Overall I feel like this trying to build myself into a better person is a lot of fucking work and I am also realizing how insignificant I am (or whatever existential crisis bullshit you want to call it). However I am kinda at peace with this. I guess this really hit me last Monday.
Work is so humbling. I took care of a really sad case, and in the end I sat on the floor with one of the parents while they cried, and I cried with them. Then I cried the whole drive home, and I can't stop thinking about this family. I mean to see someone's entire world implode on itself is a heartbreaking thing and it really humbles you. It teaches you humility like nothing else in the world.
I have been struggling with my overall self-betterment because I think I have been chasing it with the wrong intentions. Am I doing this for myself, or for others? Then I completely realized, who the fuck cares?! Life is so short, tragedy can plague every corner, enjoy your life, love yourself, do what makes you happy.

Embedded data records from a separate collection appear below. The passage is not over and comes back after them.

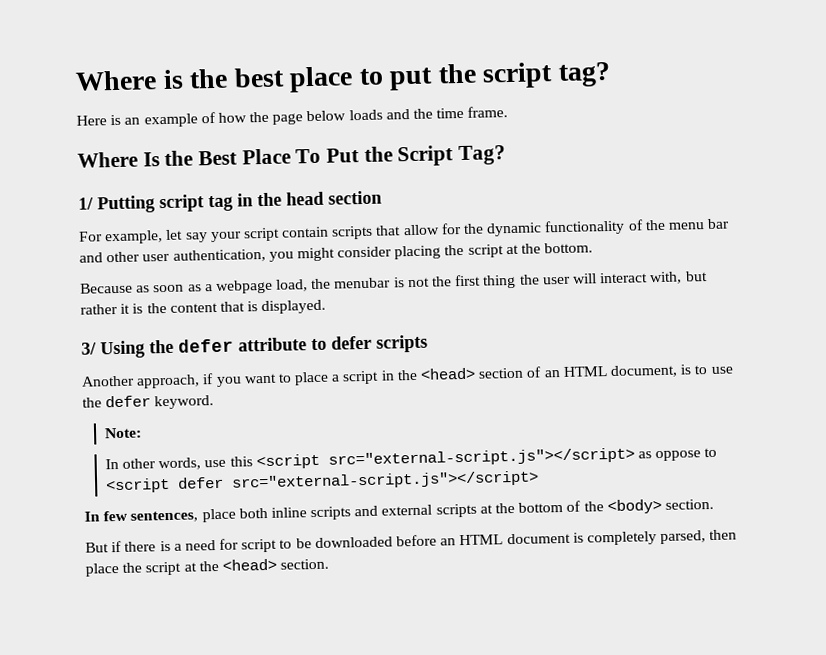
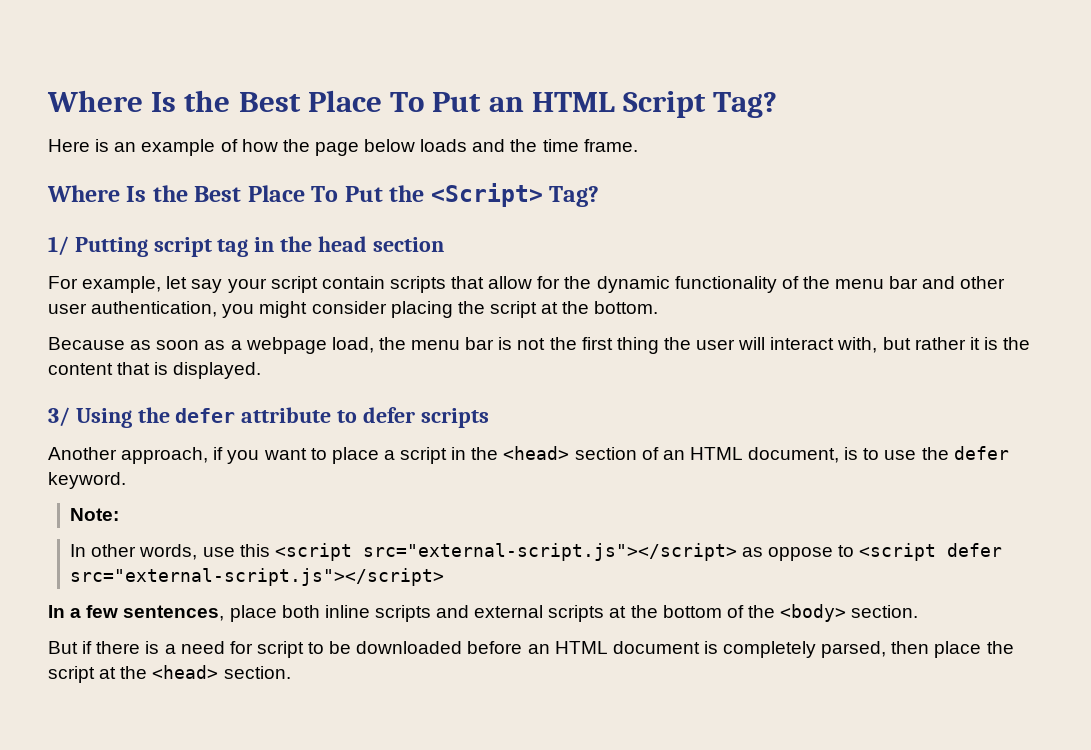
- Where is the best place to put the script tag?
+ Where Is the Best Place To Put an HTML Script Tag?
- Where Is the Best Place To Put the Script Tag?
+ Where Is the Best Place To Put the <Script> Tag?
- Because as soon as a webpage load, the menubar is not the first thing the user will interact with, but rather it is the content that is displayed.
+ Because as soon as a webpage load, the menu bar is not the first thing the user will interact with, but rather it is the content that is displayed.
- In few sentences, place both inline scripts and external scripts at the bottom of the <body> section.
+ In a few sentences, place both inline scripts and external scripts at the bottom of the <body> section.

So instead of an Erica Manifesto I am presenting you all with a list of what makes me the happiest:
1. My amazingly comforting husband.
2. My asshole cat
3. My husband's loving but totally dumb kitten
4. My wonderful friends who help me cope by just being rad
6. My family. My mom is my best friend.
5. My comics/nerd gear
6. Exercising: it really does help my overall anxiety
7. Being fortunate enough to have good health, a stable roof over my head and food in the pantry.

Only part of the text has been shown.